The album is naturally not without its radio moments, with the perpetually pleasing single “Pillow Talk” sitting pretty at the top of the track list, and acting as our entry-point to the rest of the record. Tucked away in the bonus tracks is the rubbery and rowdy “Like I Would”, where Zayn finds himself briefly possessed by the jealous-ex archetype that Drake has perfected so spectacularly.

But the songs on Mind of Mine that demand your attention are those that are experimental and unpolished; so opposite to Zayn’s previous work that they insist on reverence. One striking entry is the acoustic intermission “Flower”, which employs one of Malik’s most haunting vocals, eventually sliding over a humidly thick bassline that’s gone far too soon. Here, Malik gets in touch with his Pakistani heritage by singing in Urdu – it’s a beautiful and surprising moment that many artists simply wouldn’t have the conviction to pursue on such a high-stakes debut.

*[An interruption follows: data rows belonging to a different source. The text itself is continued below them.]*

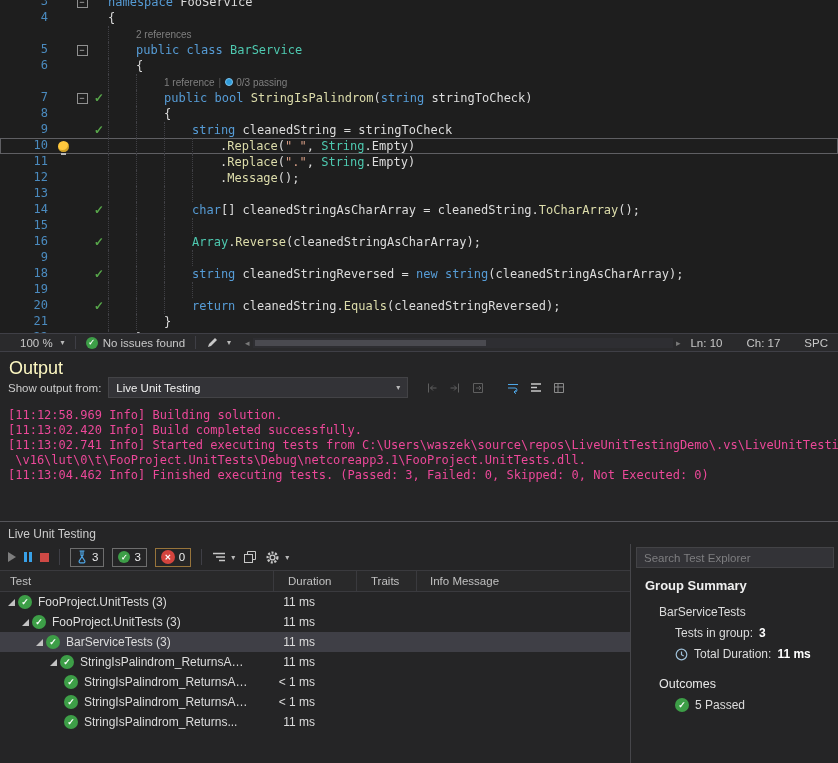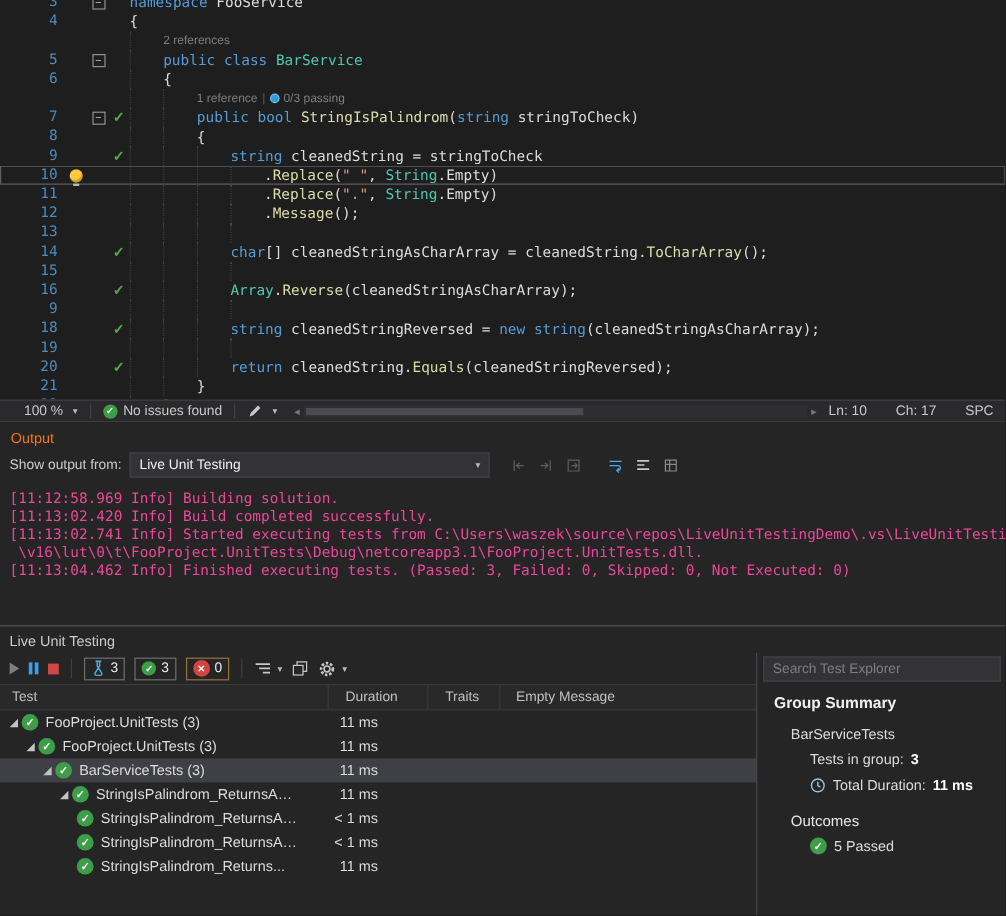--- a/index.html
+++ b/index.html
@@ -45,7 +45,7 @@
 
   
   .output{height:169px;background:#252526}
-  .out-title{height:22px;padding:6px 0 0 9px;font-size:12px;color:#f97316}
+  .out-title{height:22px;padding:6px 0 0 9px;font-size:18px;color:#fef9c3}
   .out-toolbar{height:27px;display:flex;align-items:center;padding-left:8px}
   .out-label{font-size:11.5px;color:#CCCCCC;margin-right:7px}
   .out-dd{width:300px;height:21px;background:#333337;border:1px solid #434346;display:flex;align-items:center;justify-content:space-between;padding:0 7px;color:#F1F1F1;font-size:11.5px}

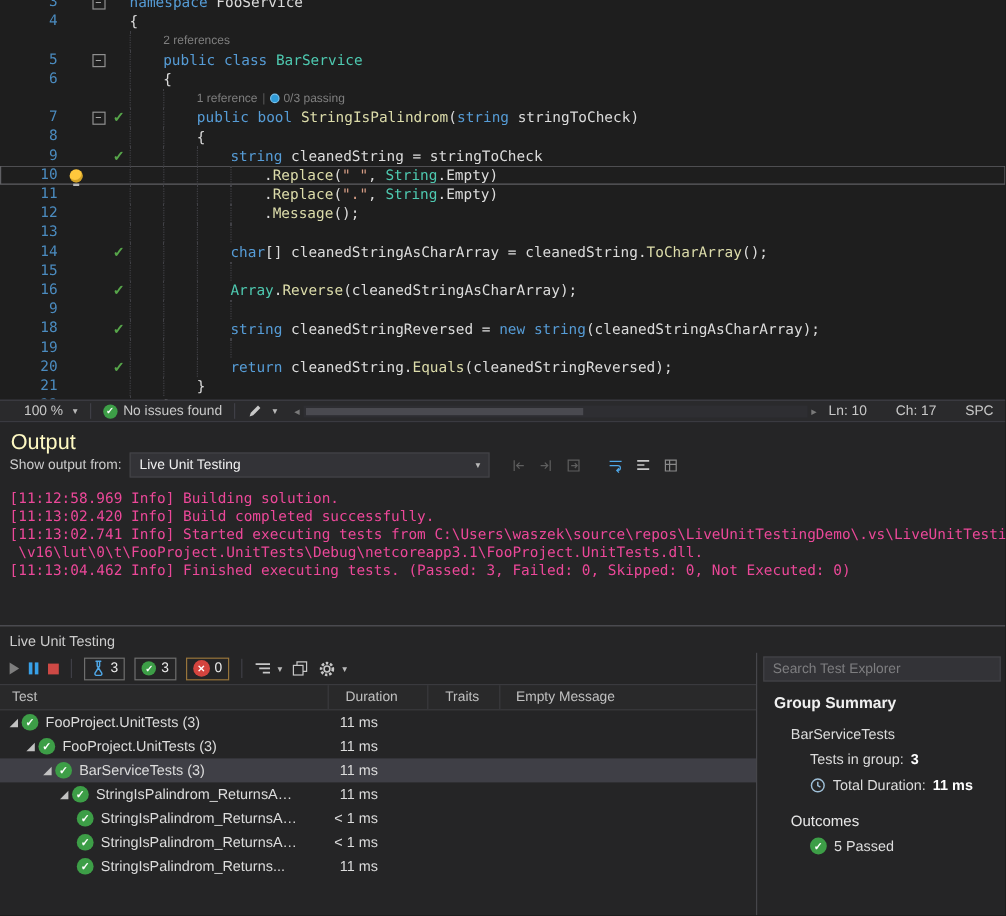--- a/index.html
+++ b/index.html
@@ -267,7 +267,7 @@
           <span class="h-test">Test</span>
           <span class="h-dur">Duration</span>
           <span class="h-traits">Traits</span>
-          <span class="h-err">Empty Message</span>
+          <span class="h-err">Info Message</span>
         </div>
         <div class="lut-rows">
             <div class="trow">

Translations give us the lyrics “until the flower of this love blossomed / this heart will not find peace / give me your heart”, a simple, but impactful sentiment. “Flower” is Malik’s deepest breath after nearly suffocating in the formulaic, and perhaps why it works so well as an intermission – it’s a break from any theatre, a simple and completely honest split second for a man that's been gifted with few.

 

The title and album cover directly remind us that we’re hearing everything that’s been on Malik’s mind – perhaps even since he was a child. In discussion with The Fader about leaving One Direction, Zayn said the project has been with him for at least 10 years: “this album has been in my brain, and it’s just been there, sat with me, needing to be out”. Six of those years were spent as a cog in the churning pop machine, as part of what Malik depicts as a limiting regime that prevented him from even growing a beard, or dying his hair.

His eventual escape was a homeward bound towards his own authenticity. For someone that idolised and appreciated 2Pac for the honesty in his art, the maddening feeling that he wasn’t being true to himself or his fans as a member of the manufactured five-man-band was something he had to act upon, telling Complex: “It was one of the things that wasn’t going to go away, so I had to go away”.

Malik confessed to The Fader that while recording with One Direction, his tendency to slip into R&B crooning, which he described as being himself, was constantly suppressed: “it would always be recorded 50 times until there was a straight version that was pop, generic as fuck, so they could use that version”. On Mind of Mine, Malik is finally allowed to be himself, unbridled, and unapologetic. And it all feels genuine, because we can believe that this is the art he’s wanted to create for a decade. 

Zayn’s recent prank on fans, adorning himself with a grotesque Gucci Mane-style face tattoo before revealing it was fake, gives us the impression that he’s ready to be subversive and antagonistic. While Mind of Mine is far from anarchic, it shows immense potential. He’s proven it once before, but Zayn might just be one of the only stars perched at the top of the pop stratosphere that’s still willing to shake the railing – even when everyone else around him is too afraid they’ll fall.